Пропел сигнал к ужину, и одновременно что-то кольнуло в сердце, напоминая, что я тут уже не один. Мелькнула мысль: не поужинать ли наверху? Но мне стало стыдно. Я бросил под кровать свое ужасное трико, в котором выглядел как резиновая надувная обезьяна, надел свой бесценный старенький просторный свитер и спустился в столовую. Они уже сидели за столом. Кроме нескольких банальных любезностей, мы не произнесли ни слова. Между собой они тоже не разговаривали. Им не нужны были слова. Они переговаривались взглядами, она обращалась к нему движением головы, ресниц, мимолетной улыбкой. И постепенно во мне начала нарастать холодная тяжесть, я чувствовал, как тоскуют мои руки и им хочется что-то схватить, стиснуть, раздавить. «Почему я такой дикий? – думал я в отчаянии. – Почему, вместо того чтобы размышлять о книге Ферре, о проблемах, затронутых Старком, вместо того чтобы заниматься своими делами, я вынужден надевать шоры, чтобы не пялить на девушку голодные волчьи глаза?»

Но это были еще цветочки. По-настоящему я испугался лишь тогда, когда закрыл за собой дверь своей комнаты. В Адапте после медицинского обследования сказали, что я совершенно нормален. Доктор Жуффон сказал мне то же самое. Но разве мог нормальный человек чувствовать то, что в этот момент чувствовал я? Откуда это во мне взялось? Я не был активным участником, был наблюдателем. Происходило что-то неотвратимое, как движение планеты, почти незаметное, что-то медленно, смутно, бесформенно пробуждалось во мне. Я подошел к окну, посмотрел на темный сад и понял, что это было во мне еще с обеда, с первой минуты, только требовалось время, чтобы это осознать. Поэтому-то я поехал в город, а вернувшись, сумел забыть о голосах в темноте.

Я был готов на все. Ради этой девушки. Я не понимал, как или почему это случилось. Не знал, любовь это или безумце. Мне было безразлично. Я не знал ничего, кроме того, что все остальное потеряло для меня значение. И, стоя у открытого окна, я боролся с этим, как еще никогда ни с чем не боролся, прижимал лоб к холодной раме и страшно боялся себя.

«Я должен что-то предпринять, – шептал я одними губами. – Должен что-то предпринять. Со мной творится что-то неладное. Это пройдет. Мне нет до нее дела. Я не знаю ее. Она даже не очень красива. Ведь я же не сделаю ничего. Ничего, – умолял я себя, – не совершу никакой… о небеса, черные и голубые!»

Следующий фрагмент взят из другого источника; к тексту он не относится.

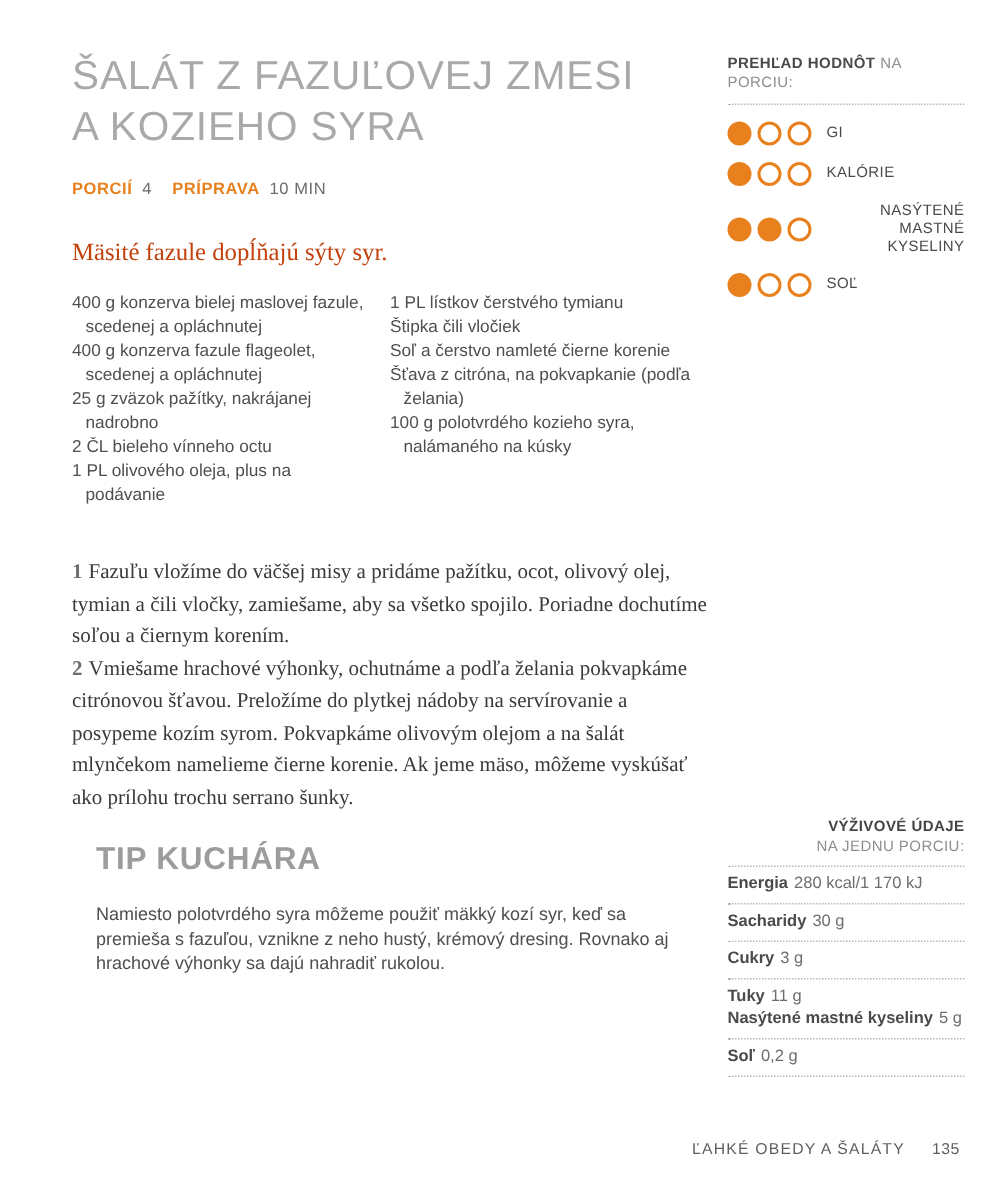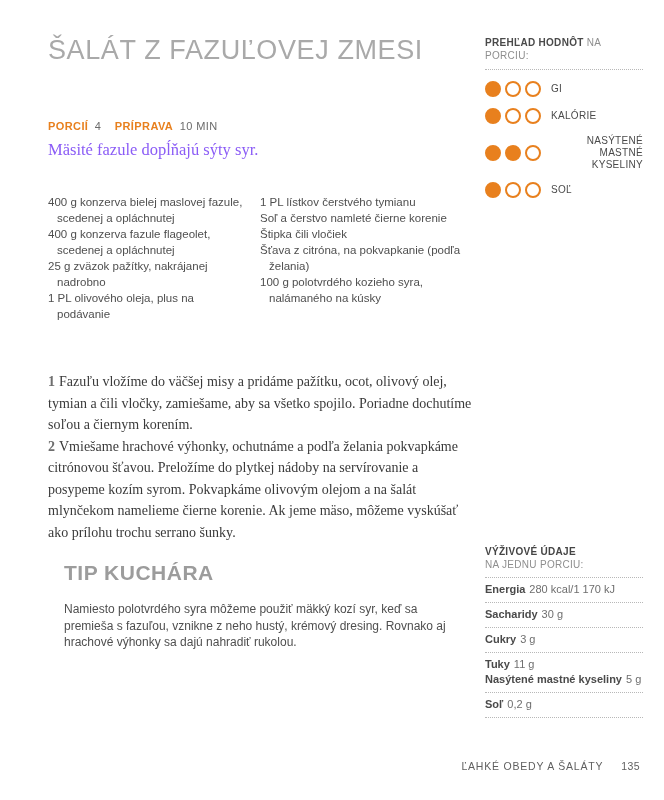--- a/index.html
+++ b/index.html
@@ -82,7 +82,7 @@
 
 <div class="page">
 
-  <h1 class="title"><span>ŠALÁT Z FAZUĽOVEJ ZMESI</span><br></h1>
+  <h1 class="title"><span>ŠALÁT Z FAZUĽOVEJ ZMESI</span><br><span>A KOZIEHO SYRA</span></h1>
 
   <div class="meta">
     <span class="label">PORCIÍ</span>

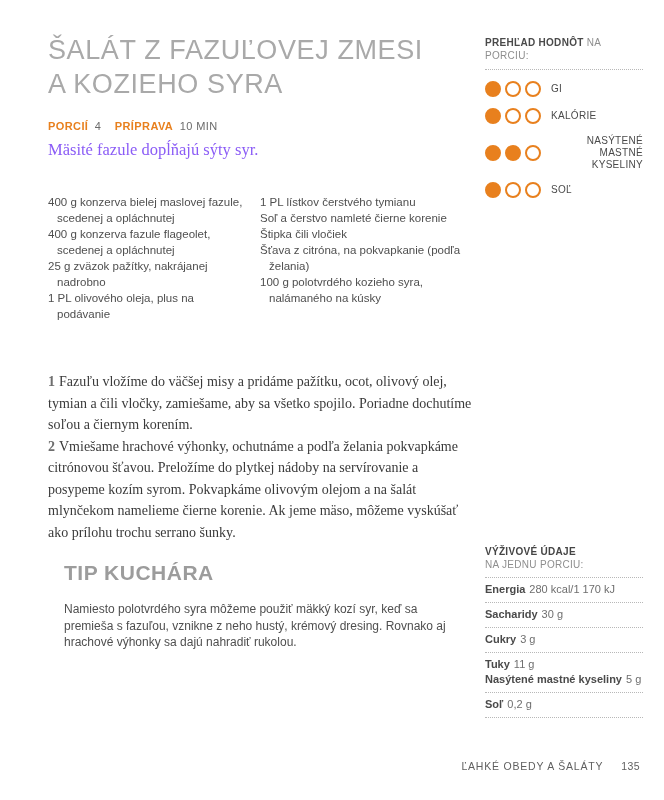--- a/index.html
+++ b/index.html
@@ -20,9 +20,9 @@
   .meta .value.gap{margin-right:10px;}
   
   .intro{
-    position:absolute;left:48px;top:140px;margin:0;
+    position:absolute;left:48px;top:158px;margin:0;
     font-family:"Liberation Serif","DejaVu Serif",serif;
-    font-size:16.5px;color:#8b5cf6;
+    font-size:16.5px;color:#c2410c;
   }
   
   .ingredients{position:absolute;left:48px;top:194px;width:424px;display:flex;}

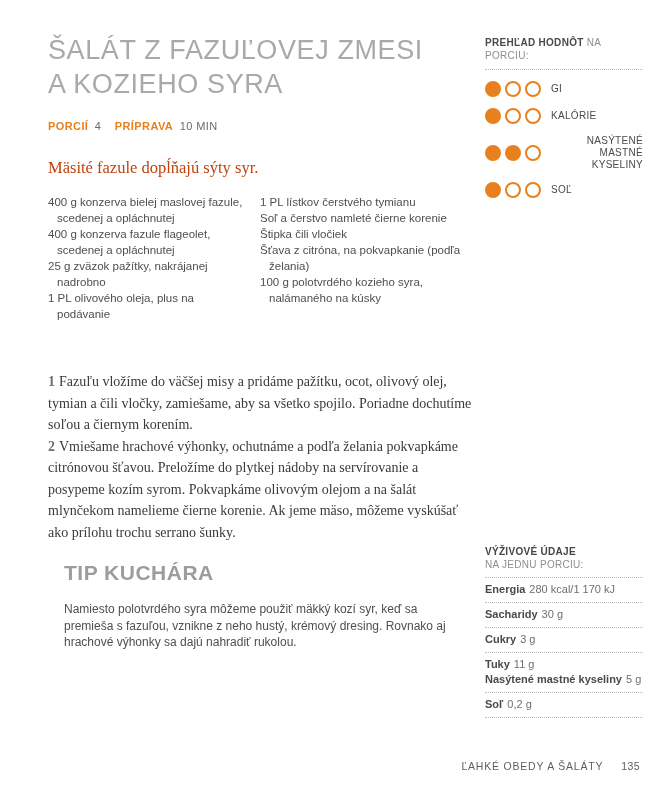--- a/index.html
+++ b/index.html
@@ -105,8 +105,8 @@
     <div class="ing-col">
         <ul id="ing-right">
           <li>1 PL lístkov čerstvého tymianu</li>
+          <li>Štipka čili vločiek</li>
           <li>Soľ a čerstvo namleté čierne korenie</li>
-          <li>Štipka čili vločiek</li>
           <li>Šťava z citróna, na pokvapkanie (podľa želania)</li>
           <li>100 g polotvrdého kozieho syra, nalámaného na kúsky</li>
         </ul>

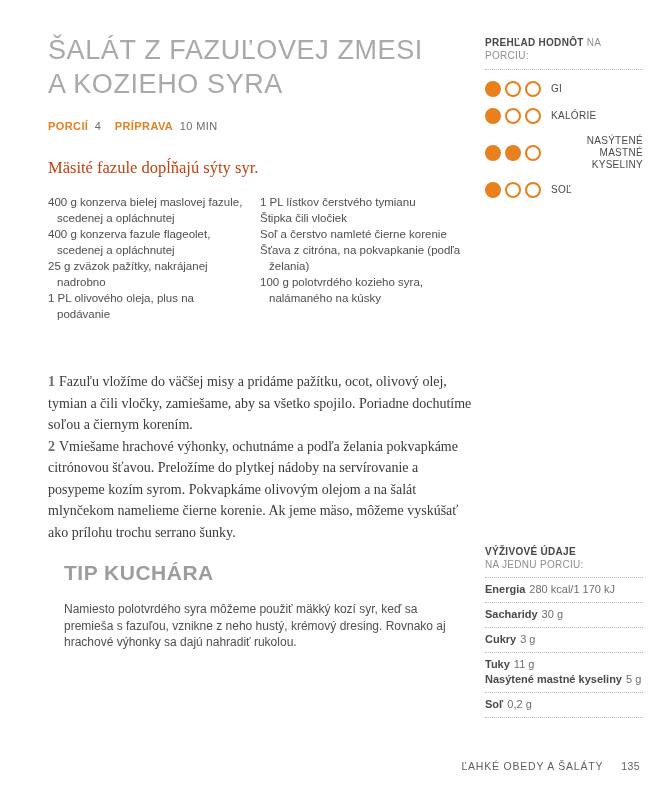--- a/index.html
+++ b/index.html
@@ -99,6 +99,7 @@
           <li>400 g konzerva bielej maslovej fazule, scedenej a opláchnutej</li>
           <li>400 g konzerva fazule flageolet, scedenej a opláchnutej</li>
           <li>25 g zväzok pažítky, nakrájanej nadrobno</li>
+          <li>2 ČL bieleho vínneho octu</li>
           <li>1 PL olivového oleja, plus na podávanie</li>
         </ul>
       </div>

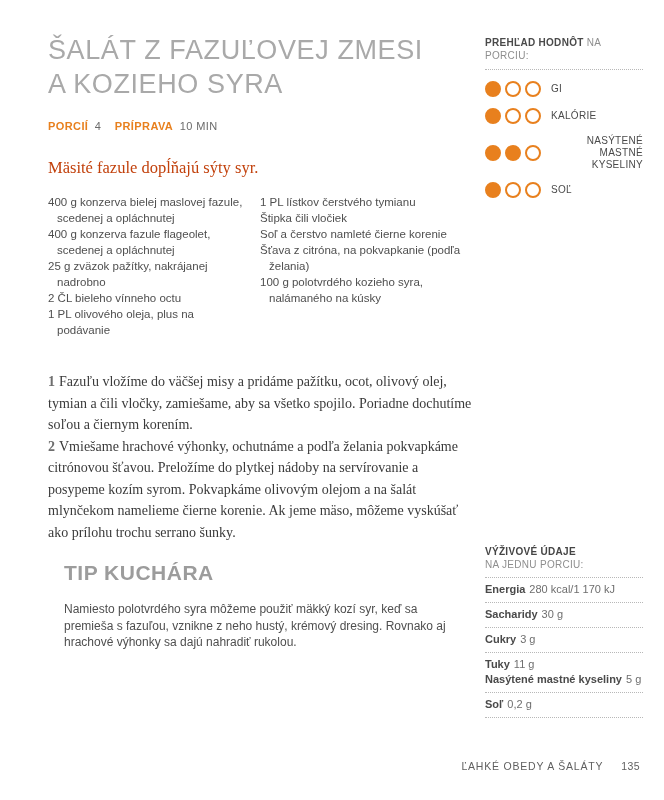--- a/index.html
+++ b/index.html
@@ -63,7 +63,7 @@
   .nutrition-panel{position:absolute;left:485px;top:545px;width:158px;}
   .n-heading{
     font-size:10px;color:#8e8e8e;line-height:13px;letter-spacing:0.3px;
-    padding-bottom:6px;border-bottom:1px dotted #b8b8b8;
+    padding-bottom:6px;border-bottom:1px dotted #b8b8b8;text-align:right;
   }
   .n-heading .bold{color:#454545;font-weight:700;}
   .n-row{padding:4px 0 5px;border-bottom:1px dotted #b8b8b8;font-size:11px;}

Я зажег свет. Олаф, Олаф спасет меня. Я расскажу ему все! Он заберет меня. Поедем куда-нибудь. Я сделаю все, что он велит, все. Он один поймет меня. Завтра он уже приодет. Как хорошо!

Я метался по комнате. Мускулы мучительно напряглись, неожиданно я опустился перед кроватью, закусил зубами покрывало, и у меня вырвался крик, не похожий на рыдание, сухой, отвратительный. Я не хотел, не хотел никому зла, но знал, что мне нечего себя обманывать, что Олаф мне не поможет, никто не поможет…

Я встал. За десять лет я научился мгновенно принимать решения. Ведь приходилось распоряжаться жизнью, своей и чужой, и я всегда делал это. Тогда всего меня пронизывал озноб, мой мозг словно превращался в прибор, задача которого подсчитать все «за» и «против», разделить и решить безоговорочно. Даже Гимма, который меня не любил, признавал мою объективность. Теперь – хотел я этого или нет – я не мог уже поступать иначе, чем тогда, в крайних обстоятельствах, потому что и сейчас была крайность. Я поймал глазами – в зеркале – собственное отражение, светлые, почти белые глазные яблоки, суженные зрачки; я смотрел с ненавистью, отвернулся; я не мог даже подумать о том, чтобы уснуть. Я перекинул ноги через подоконник. До земли было метра четыре. Я спрыгнул почти бесшумно. Побежал в сторону бассейна. Миновал его. Выскочил на дорогу. Тускло светящаяся белая полоса шла к взгорьям, извивалась среди них фосфоресцирующей змеей, потом змейкой и, наконец, тончайшей черточкой света исчезала во тьме. Я мчался все быстрее, чтобы измучить свое так мерно стучащее, такое сильное сердце, бежал, наверное, с час, пока не увидел прямо перед собой огни каких-то домов. Тогда я круто повернул. Я уже устал, но именно поэтому не сбавлял темпа, беззвучно твердя про себя: «Вот тебе! Вот тебе! Вот тебе!» – и все бежал, бежал, пока не наткнулся на двойной ряд живых изгородей – я снова был перед садом виллы.